ANTIBODIES

Abstract

The invention provides an immunoassay kit providing an immunoassay kit comprising one or more analyte specific antibodies or fragments thereof, characterised that the antibody or fragment thereof comprises one or more non-disulphide cross-links between at least one heavy chain or fragment thereof and at least one light chain or fragment thereof of the analyte- specific antibodies or fragments thereof.

Claims

1. An immunoassay kit, comprising: one or more analyte specific antibodies or fragments thereof, wherein the antibody or fragment thereof comprises one or more non-disulphide cross-links between at least one heavy chain or fragment thereof and at least one light chain or fragment thereof of the analyte-specific antibodies or fragments thereof.
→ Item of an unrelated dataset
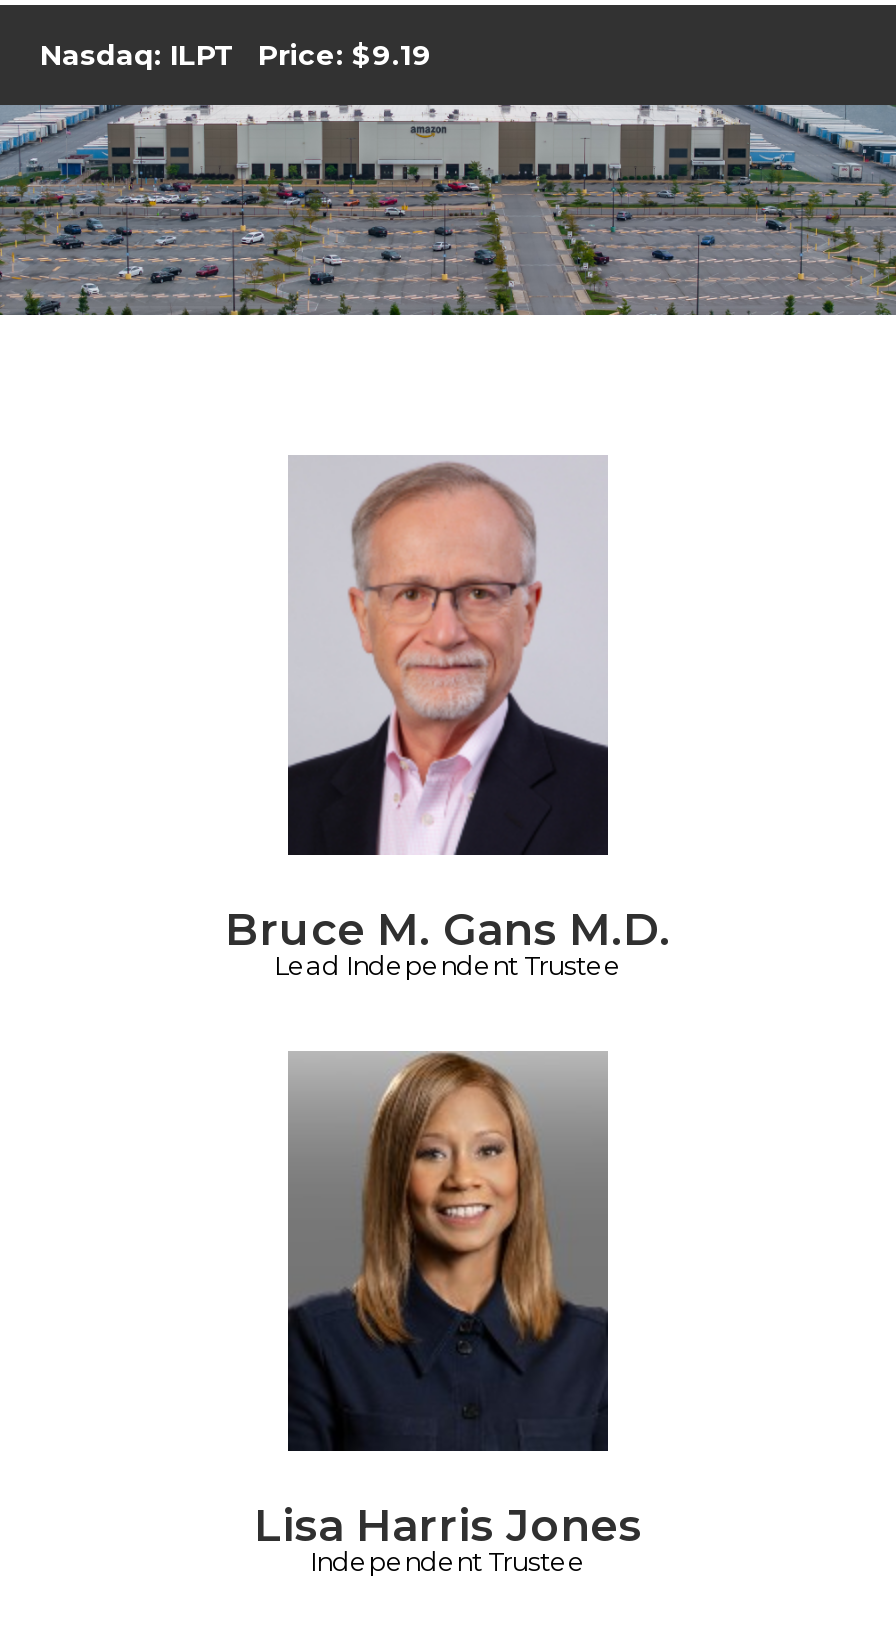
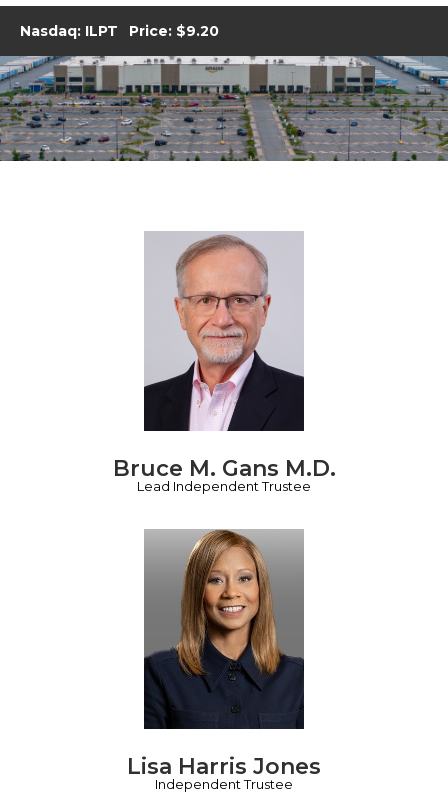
- Nasdaq: ILPT Price: 9.19
+ Nasdaq: ILPT Price: 9.20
2. The immunoassay kit according to claim 1, additionally comprising one or more reducing agents.

3. The immunoassay kit according to claim 1, wherein the immunoassay is a radioimmune assay, a lateral flow assay, an ELISA-type assay, a nephelometric assay a turbidimetric assay, a flow cytometry assay, a fluorescent assay, a chemiluminescent assay, or a bead-type assay.

4. The immunoassay kit according to claim 1, wherein the cross-link comprises a bismaleimide or a thioether bond.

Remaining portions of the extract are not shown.